As well as these examples, many other labels aim to give hemp the mainstream limelight it deserves, including: B Label, THTC, Recreator, Patagonia Hemp Clothing Collection, Tact & Stone, and Hempys, to name but a few.
So, what is stopping hemp from ruling the textile and fashion world?
As yet, most people are not aware either of the benefits of hemp, or the drawbacksof cotton. However, proactive efforts are being made by many labels, big and small, towards promoting hemp. In another boost, even the legislation is being modified to give hemp the regulatory space to spread its wings.
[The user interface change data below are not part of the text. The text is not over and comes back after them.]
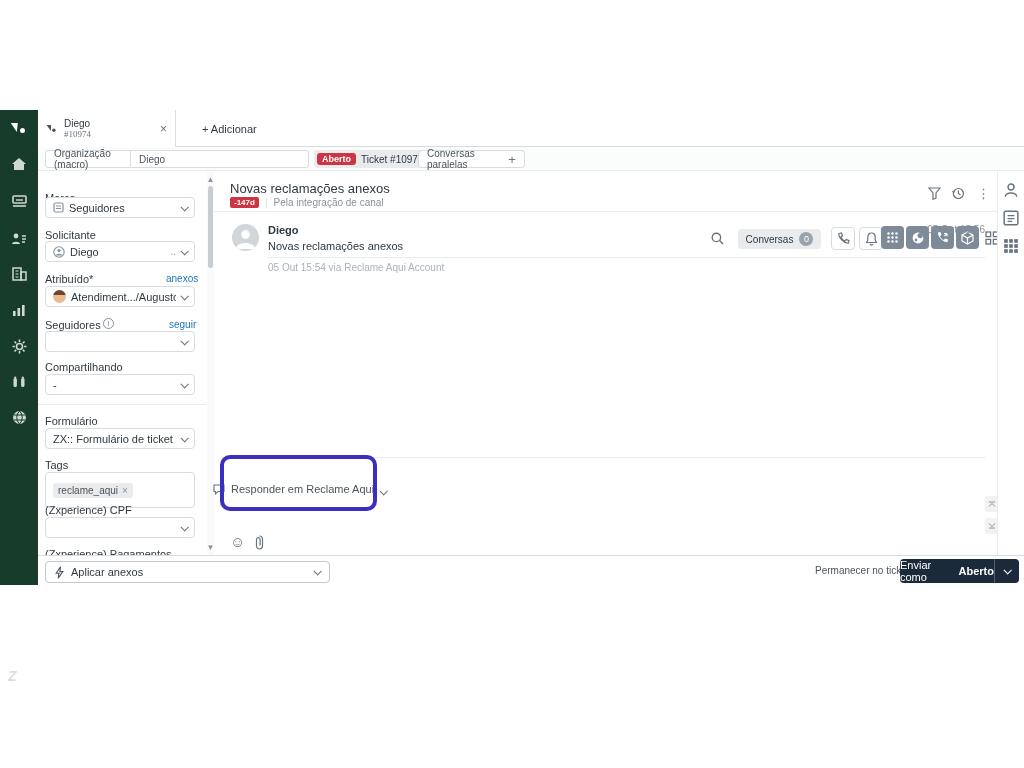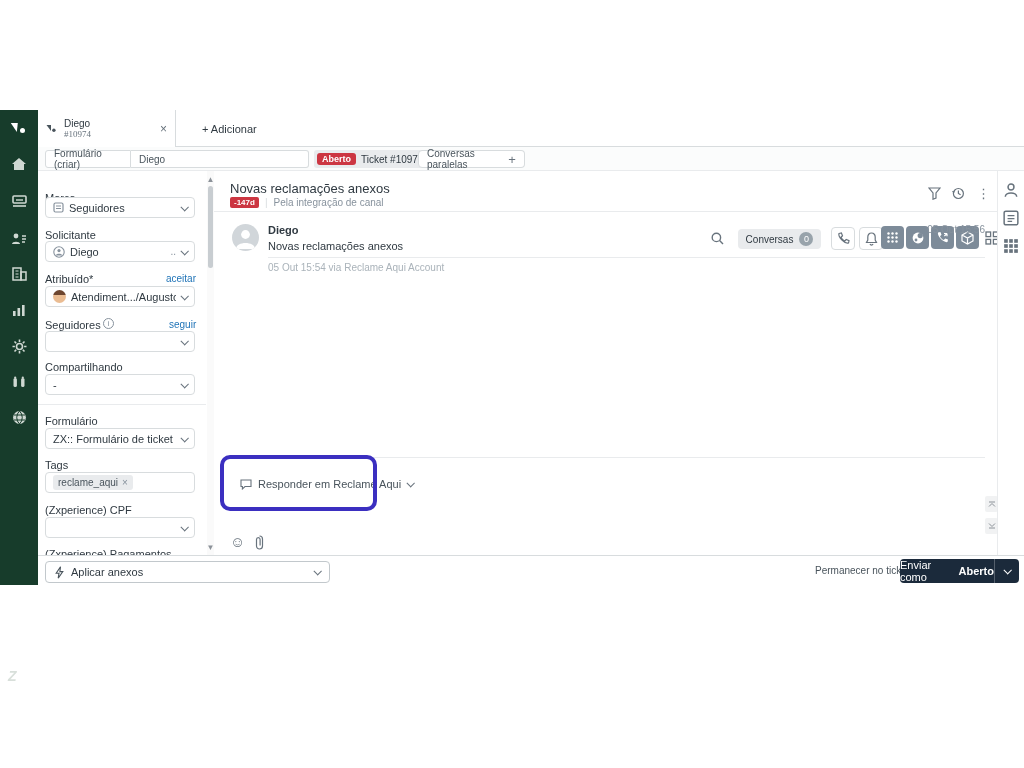--- a/index.html
+++ b/index.html
@@ -231,7 +231,7 @@
 
   <div class="toolbar">
     <div class="tb-box" style="left:7px;width:86px;border-radius:3px 0 0 3px">
-      <span>Formulário (criar)</span>
+      <span>Organização (macro)</span>
     </div>
     <div class="tb-box" style="left:93px;width:178px;border-left:none;border-radius:0 3px 3px 0">
       <span>Diego</span>

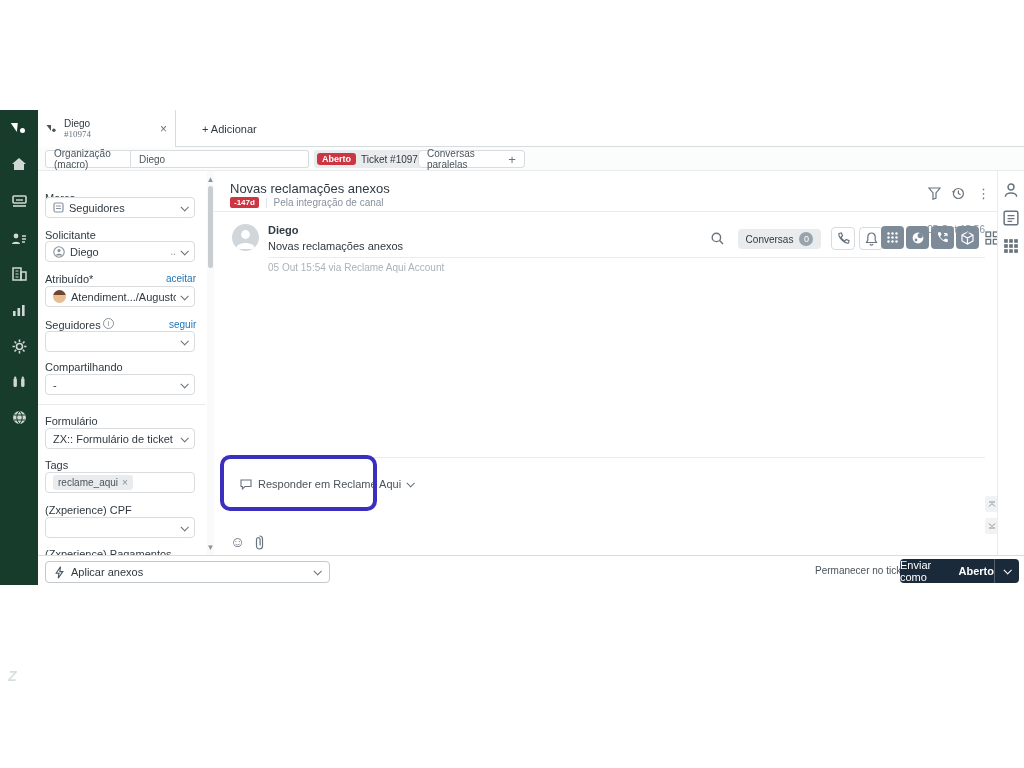--- a/index.html
+++ b/index.html
@@ -273,7 +273,7 @@
   </div>
 
   <div class="flabel" style="left:45px;top:273px">Atribuído*</div>
-  <div class="flink" style="left:166px;top:273px">aceitar</div>
+  <div class="flink" style="left:166px;top:273px">anexos</div>
   <div class="fctrl" style="left:45px;top:286px">
     <span class="mini-ava"></span>
     <span style="white-space:nowrap;overflow:hidden">Atendiment.../Augusto Ba...</span>

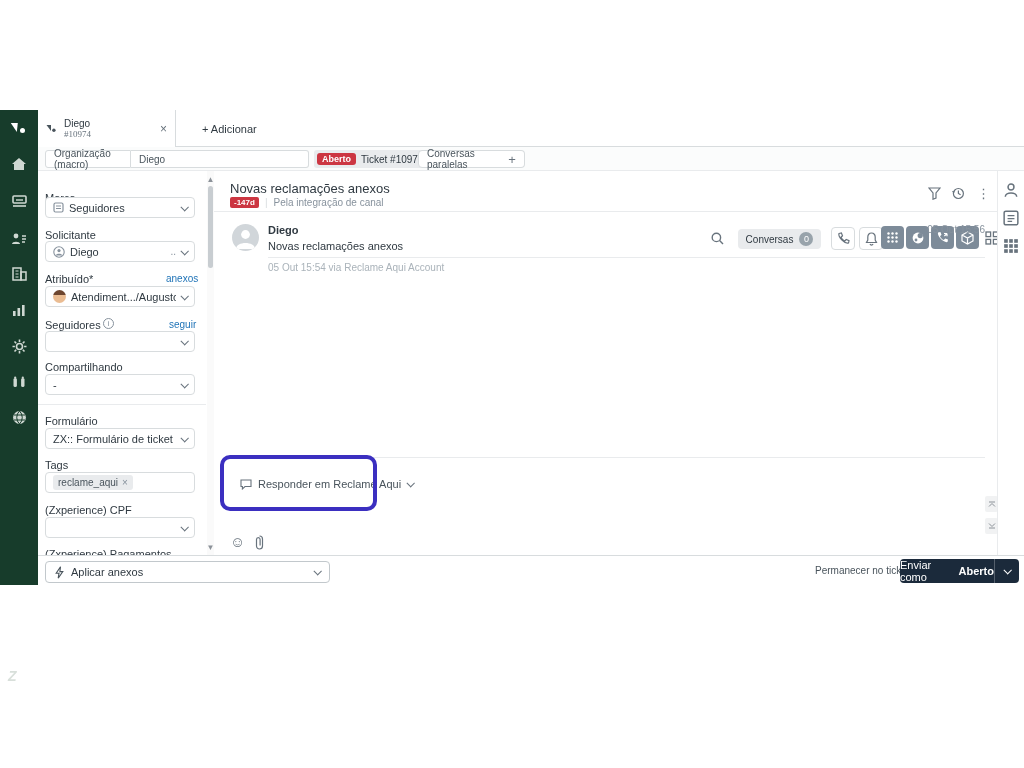--- a/index.html
+++ b/index.html
@@ -304,7 +304,7 @@
   </div>
 
   <div class="flabel" style="left:45px;top:459px">Tags</div>
-  <div class="fctrl" style="left:45px;top:472px;height:21px">
+  <div class="fctrl" style="left:45px;top:472px;height:36px">
     <span class="tagpill">
       <span>reclame_aqui</span>
       <span style="color:#87929d">×</span>

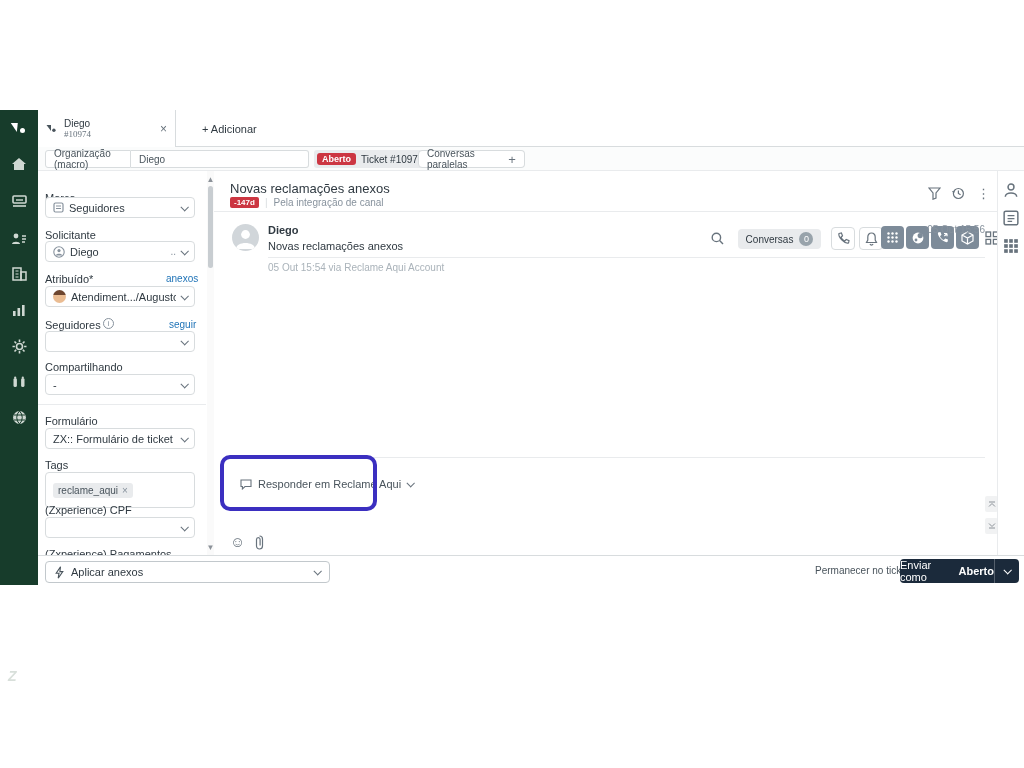--- a/index.html
+++ b/index.html
@@ -56,7 +56,7 @@
   .hicon { position:absolute; color:#68737d; cursor:pointer; }
   .msg-avatar { position:absolute; left:232px; top:224px; width:27px; height:27px; border-radius:50%; background:#d1d6da; overflow:hidden; }
   .composer-hr { position:absolute; left:228px; top:457px; width:757px; height:1px; background:#e9ebed; }
-  .channel-sel { position:absolute; left:240px; top:473px; height:22px; display:flex; align-items:center; gap:6px; font-size:11px; color:#49545c; cursor:pointer; }
+  .channel-sel { position:absolute; left:213px; top:473px; height:22px; display:flex; align-items:flex-end; gap:6px; font-size:11px; color:#49545c; cursor:pointer; }
   .highlight { position:absolute; left:220px; top:455px; width:157px; height:56px; border:4px solid #3b2fc0; border-radius:10px; pointer-events:none; }
   .mini-sb { position:absolute; left:985px; width:13px; height:16px; background:#f1f2f3; border-radius:2px; display:flex; align-items:center; justify-content:center; cursor:pointer; }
As a result, awareness, understanding and demand are growing amongst decision-makers and stakeholders in society, alike. By the looks of it, a worldwide hemp revolution is truly under way.
Vishal Vivek is CEO and Co-Founder at Hemp Foundation. Hemp Foundation’s mission is to fight global warming, plastic pollution, deforestation and wild species extinction through promotion of hemp in the fashion industry. At the same time, it provides jobs to marginalised communities of artisans and farmers in rural Himalayan villages, affording them worldwide reach.